One of them, a 24-year-old full-time substitute teacher at the city's Creative and Performing Arts high school, was charged late last month in a bank heist with her boyfriend and with stealing more than $22,500 in laptop computers from CAPA to feed the couple's $100-a-day heroin habit.
The other, a 20-year-old student at the Art Institute of Pittsburgh, was killed early last Sunday in McKees Rocks when a deal to trade his iPad for $200 worth of heroin went bad, police said.
Aberrations?
Hardly, say police and addiction treatment specialists. They view the tragedies of those two young lives -- one now seeking reclamation, the other lost -- as vivid examples of heroin's vice grip on far too many in the region. Philicia Barbieri of Shadyside, the former teacher, and Malachi Urbini, the Art Institute student, make clear the nature of the drug's power, indiscriminate of race, socio-economic status or age, with users ranging from teens to late middle age.
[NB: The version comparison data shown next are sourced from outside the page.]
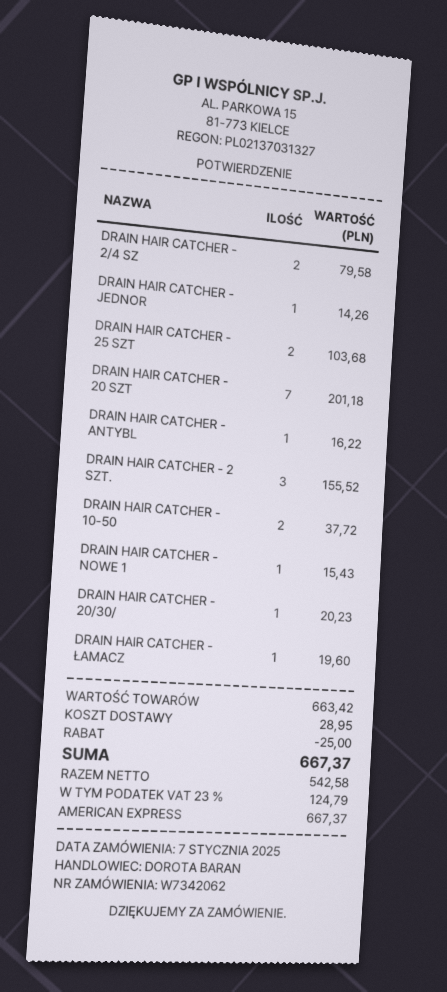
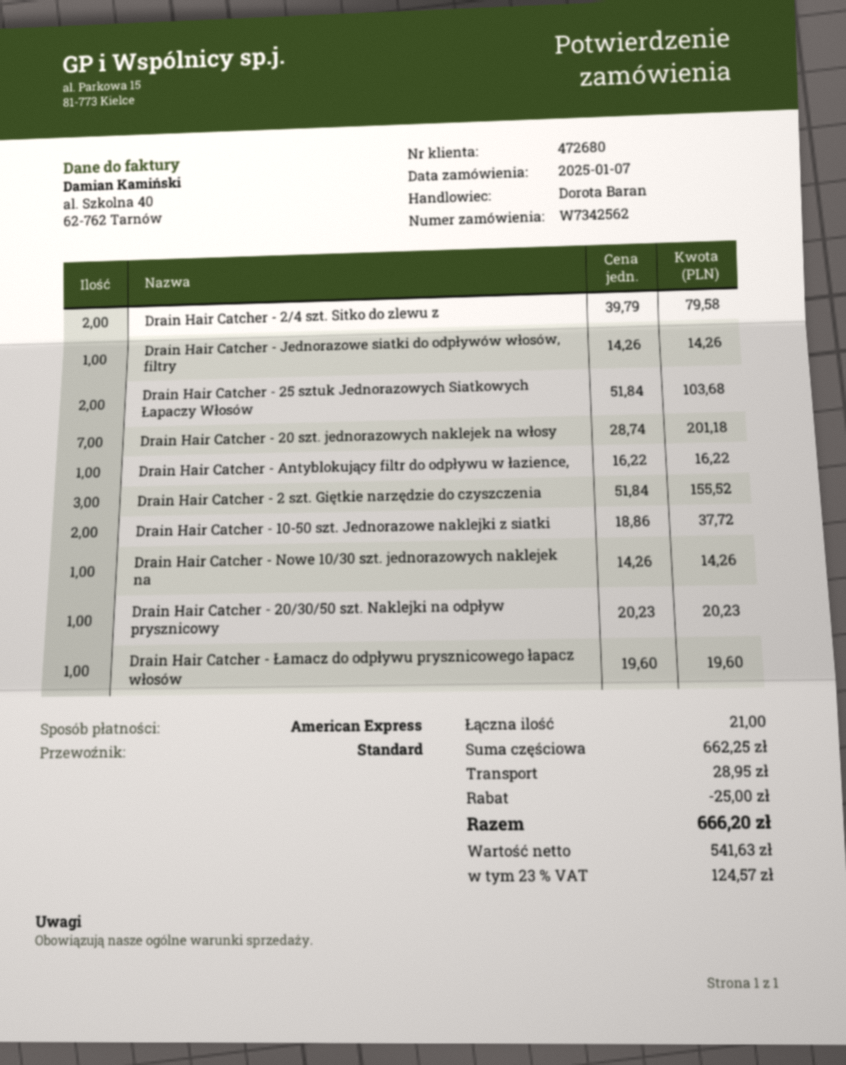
order number: W7342062 -> W7342562
DRAIN HAIR CATCHER - NOWE 1: 1 for 15.43 -> 1 for 14.26
subtotal: 663.42 -> 662.25
net: 542.58 -> 541.63
tax: 23% = 124.79 -> 23% = 124.57
total: 667.37 -> 666.20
"For the media, those were high-profile cases, but we see it every day," said Pittsburgh police Lt. Bill Mathias, head of the bureau's narcotics and vice unit. "Heroin is our biggest problem. We see heroin all day, all the time."
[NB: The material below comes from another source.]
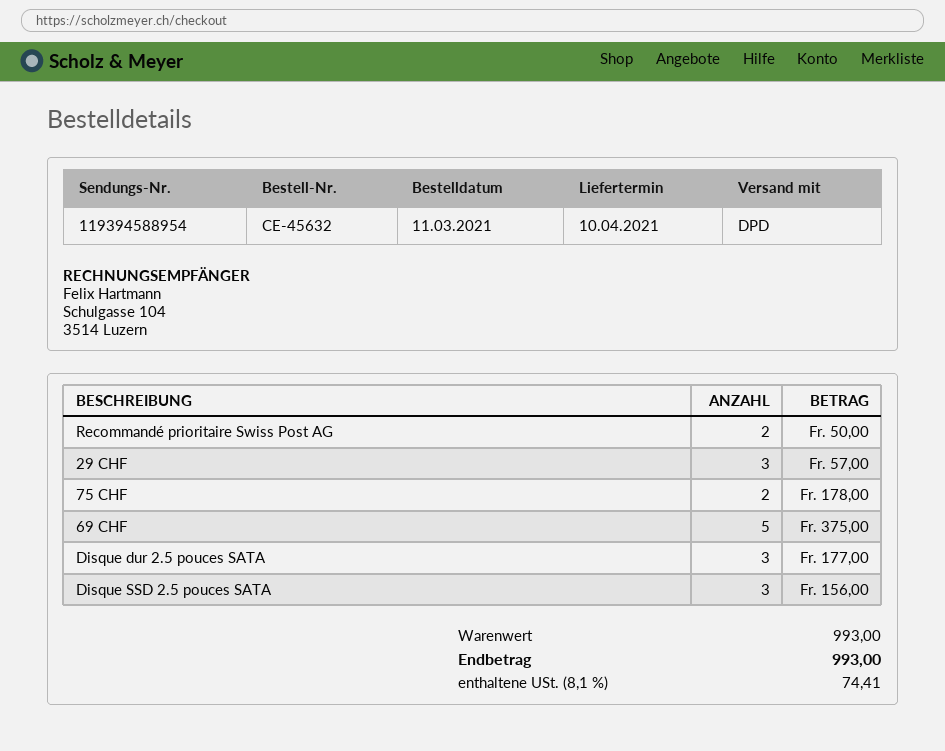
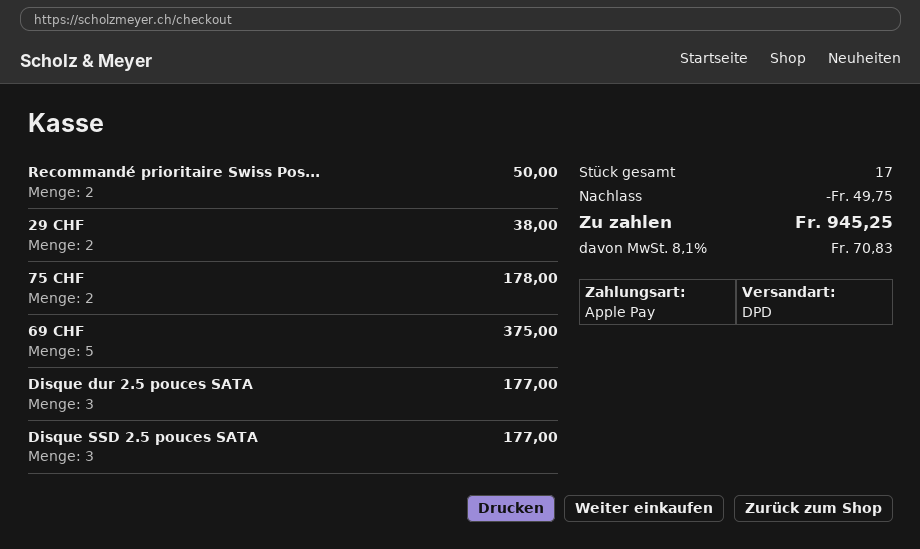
29 CHF: 3 for 57.00 -> 2 for 38.00
Disque SSD 2.5 pouces SATA: 3 for 156.00 -> 3 for 177.00
discount: none -> 49.75
tax: 8.1% = 74.41 -> 8.1% = 70.83
total: 993.00 -> 945.25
"Right now there is more heroin being used in the Pittsburgh area than at any time in our history," said Neil A. Capretto, Gateway Rehabilitation Center's medical director. "It's a major problem. The scary thing is, I see it getting worse before it gets better. More and more people are getting into it and less are getting out of it."
Dr. Capretto estimated treatment for heroin addiction at Gateway has increased about 600 percent since 1998.
And, he noted, "the faces of heroin have changed."
No longer are heroin addicts mostly poor African-Americans in an economically deprived inner city neighborhood, he said. Now, they are Caucasians, primarily well-educated professionals and students from well-heeled city neighborhoods and suburbs, whose powerful addictions make them jeopardize careers, families and friends in search of the next fix.